Partendo da queste esperienze, quindi, spiega: “Oggi le principali criticità del settore continuano a riguardare gli aspetti della sicurezza sismica di una ristrutturazione o di un qualsiasi intervento di manutenzione sull’edificio, perché si tende sempre a guardare di più il lato estetico che quello strutturale. La sicurezza riguarda poi anche i cantieri, troppo spesso si tende anche a sottovalutare questo aspetto che è molto costoso nel bilancio di un’azienda, perché bisogna tener conto di tante spese come i corsi di formazione e i dispositivi di protezione individuale, però è fondamentale per tutelare la salute e il benessere dei lavoratori. Di fatto il cantiere è un posto, un luogo di lavoro molto pericoloso e quindi sicuramente bisogna dare principale importanza alla sicurezza e quindi alla formazione sul luogo di lavoro qualsiasi manutenzione si faccia”.

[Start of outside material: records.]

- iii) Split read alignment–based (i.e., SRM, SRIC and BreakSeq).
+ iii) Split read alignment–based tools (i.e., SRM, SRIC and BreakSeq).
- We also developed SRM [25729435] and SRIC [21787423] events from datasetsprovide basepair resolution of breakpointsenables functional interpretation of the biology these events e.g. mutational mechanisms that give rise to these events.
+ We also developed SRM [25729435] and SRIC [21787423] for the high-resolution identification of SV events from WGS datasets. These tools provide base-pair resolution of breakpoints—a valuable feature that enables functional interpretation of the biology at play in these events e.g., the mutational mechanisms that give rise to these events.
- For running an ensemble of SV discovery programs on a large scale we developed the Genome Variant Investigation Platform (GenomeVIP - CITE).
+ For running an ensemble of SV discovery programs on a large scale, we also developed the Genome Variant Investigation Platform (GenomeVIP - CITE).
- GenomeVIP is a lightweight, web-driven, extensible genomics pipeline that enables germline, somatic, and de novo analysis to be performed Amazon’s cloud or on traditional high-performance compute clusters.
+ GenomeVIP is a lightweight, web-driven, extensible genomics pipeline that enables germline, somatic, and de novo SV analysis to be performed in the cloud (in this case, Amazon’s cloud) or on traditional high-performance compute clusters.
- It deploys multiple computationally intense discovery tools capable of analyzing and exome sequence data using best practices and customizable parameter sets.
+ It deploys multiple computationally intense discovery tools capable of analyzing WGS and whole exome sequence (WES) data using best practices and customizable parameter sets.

In questo senso, aggiunge, “sicuramente anche il Governo sta facendo tanto per agevolare le imprese, così come nell’affrontare le spese relative alla formazione e alla gestione di tutti gli adempimenti necessari. Resta l’incertezza relativa agli sviluppi e agli scenari internazionali che rischiano di compromettere i tanti traguardi raggiunti negli ultimi anni, compromettendo anche un virtuoso percorso di ricostruzione che, soprattutto nell’Aquilano, rappresenta una rinascita sociale importante”.

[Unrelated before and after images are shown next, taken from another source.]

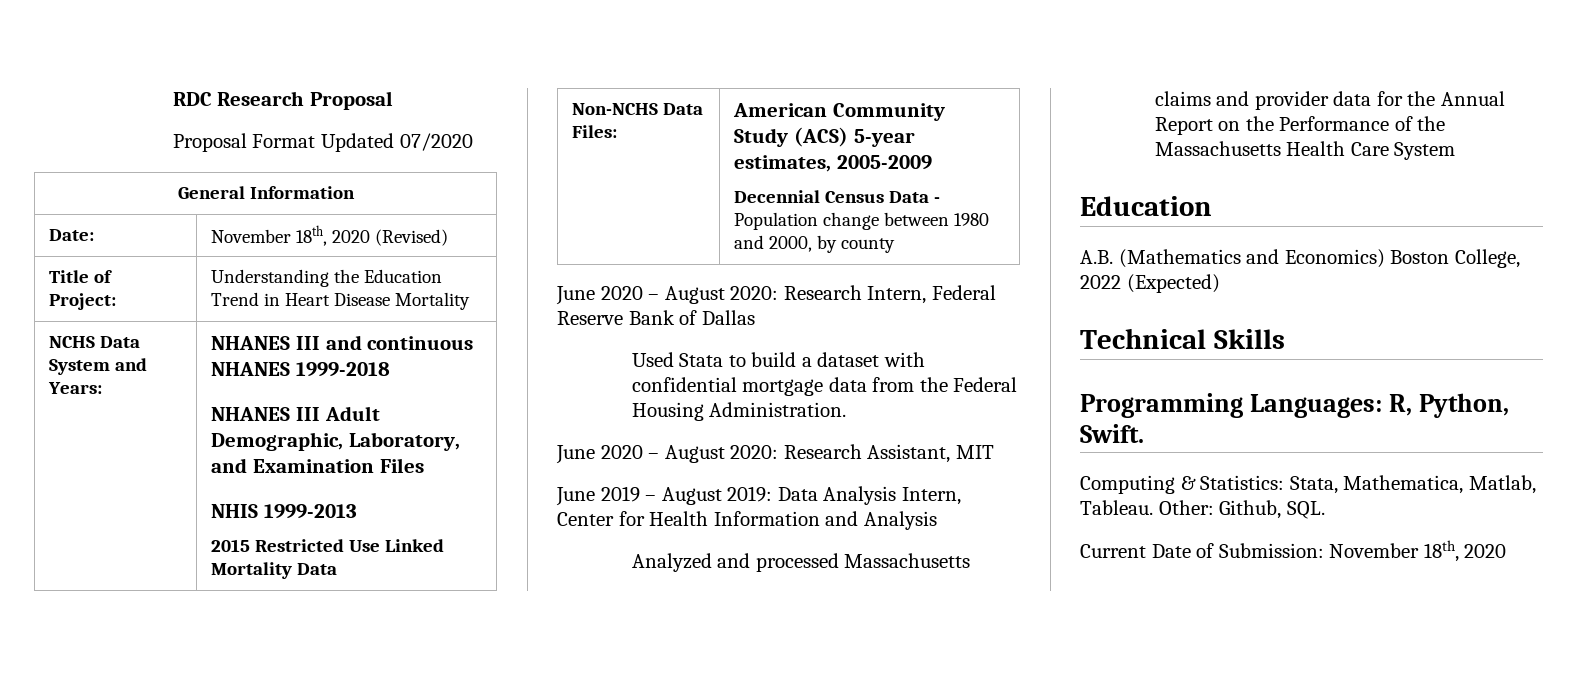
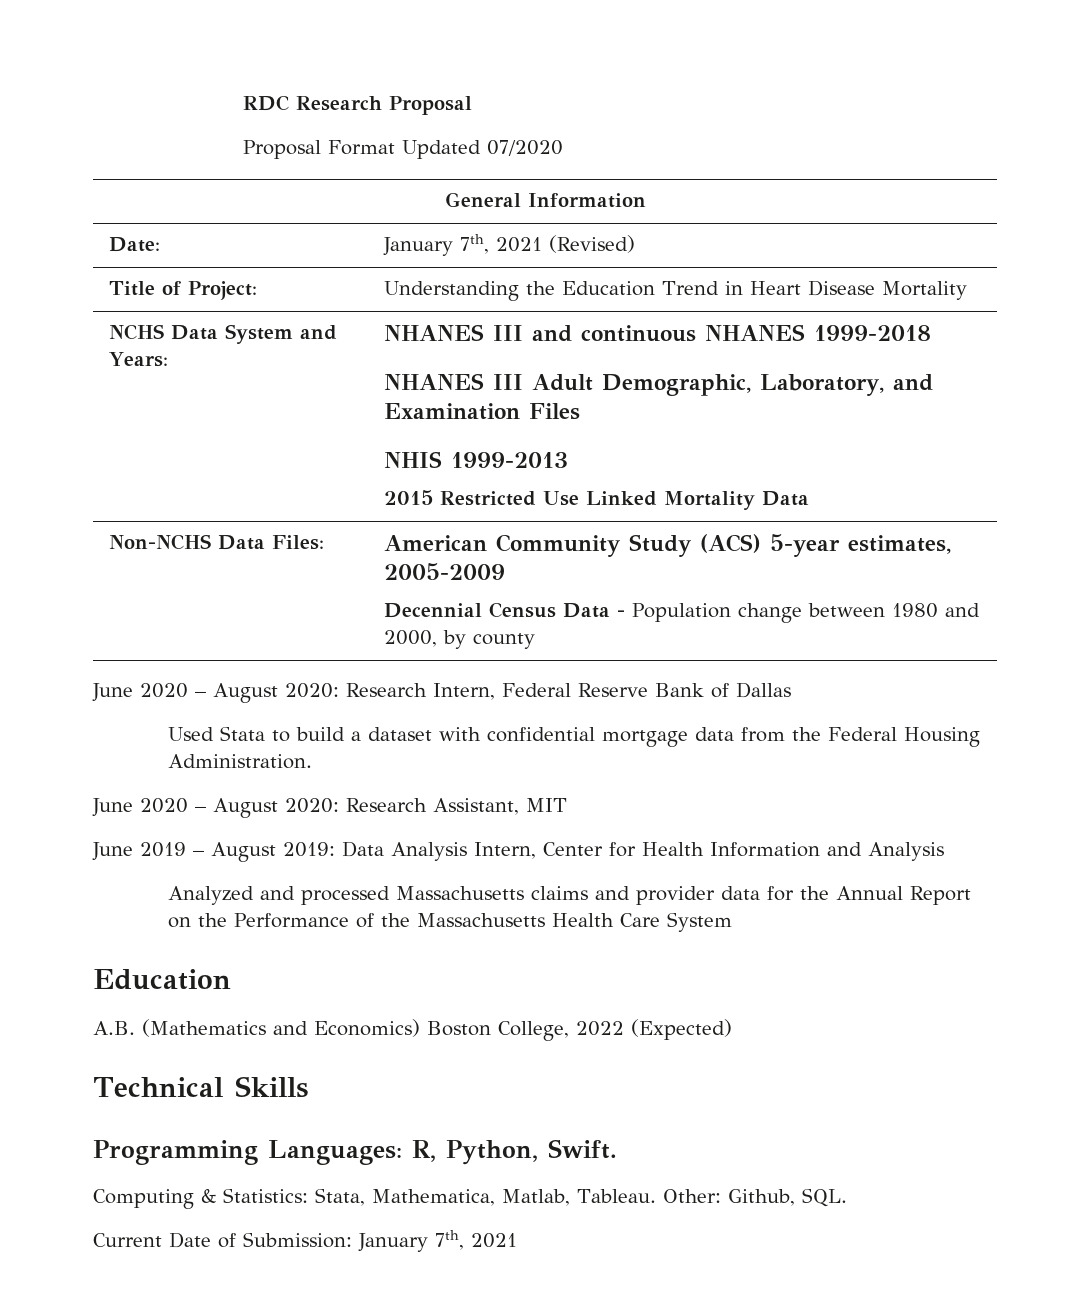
- Date: | November 18th, 2020 (Revised)
+ Date: | January 7th, 2021 (Revised)
- Current Date of Submission: November 18th, 2020
+ Current Date of Submission: January 7th, 2021

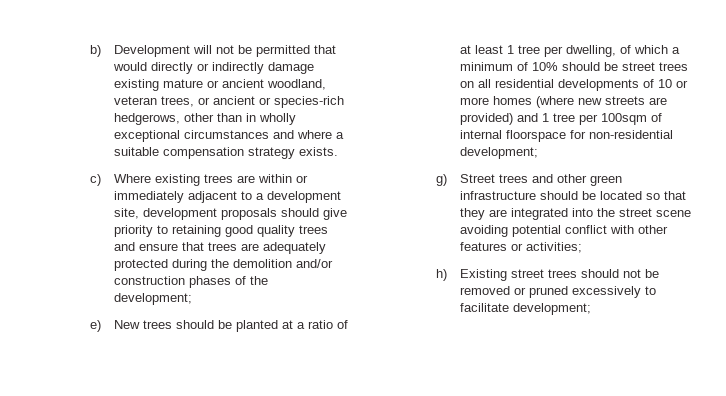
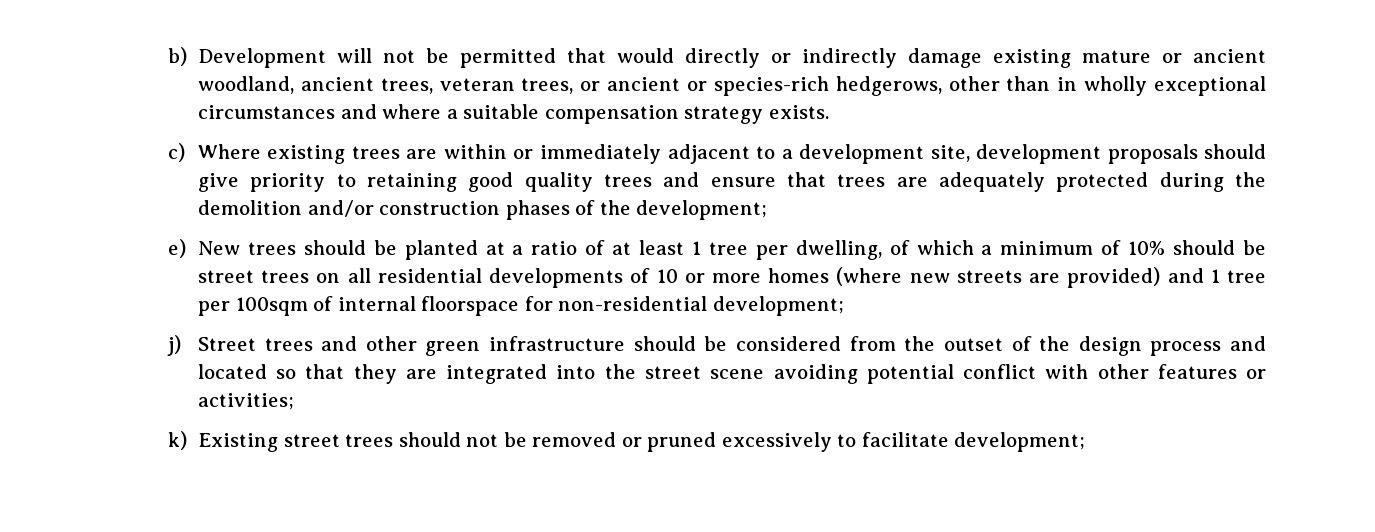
- b) Development will not be permitted that would directly or indirectly damage existing mature or ancient woodland, veteran trees, or ancient or species-rich hedgerows, other than in wholly exceptional circumstances and where a suitable compensation strategy exists.
+ b) Development will not be permitted that would directly or indirectly damage existing mature or ancient woodland, ancient trees, veteran trees, or ancient or species-rich hedgerows, other than in wholly exceptional circumstances and where a suitable compensation strategy exists.
- g) Street trees and other green infrastructure should be located so that they are integrated into the street scene avoiding potential conflict with other features or activities;
+ j) Street trees and other green infrastructure should be considered from the outset of the design process and located so that they are integrated into the street scene avoiding potential conflict with other features or activities;
- h) Existing street trees should not be removed or pruned excessively to facilitate development;
+ k) Existing street trees should not be removed or pruned excessively to facilitate development;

Rispetto alle sfide del futuro, Paolini osserva: “Il sogno di chi fa il mio mestiere è quello di realizzare sempre nuove costruzioni, nel mio caso dalle aree interne alla costa, progettando nuovi edifici che siano sempre più performanti dal punto di vista strutturale ma anche per quanto riguarda l’aspetto energetico. A me piace l’idea di una città moderna, una città efficiente, e quindi ricca di edifici ad alti livelli prestazionali, questo è uno degli obiettivi più ambiziosi di un professionista”.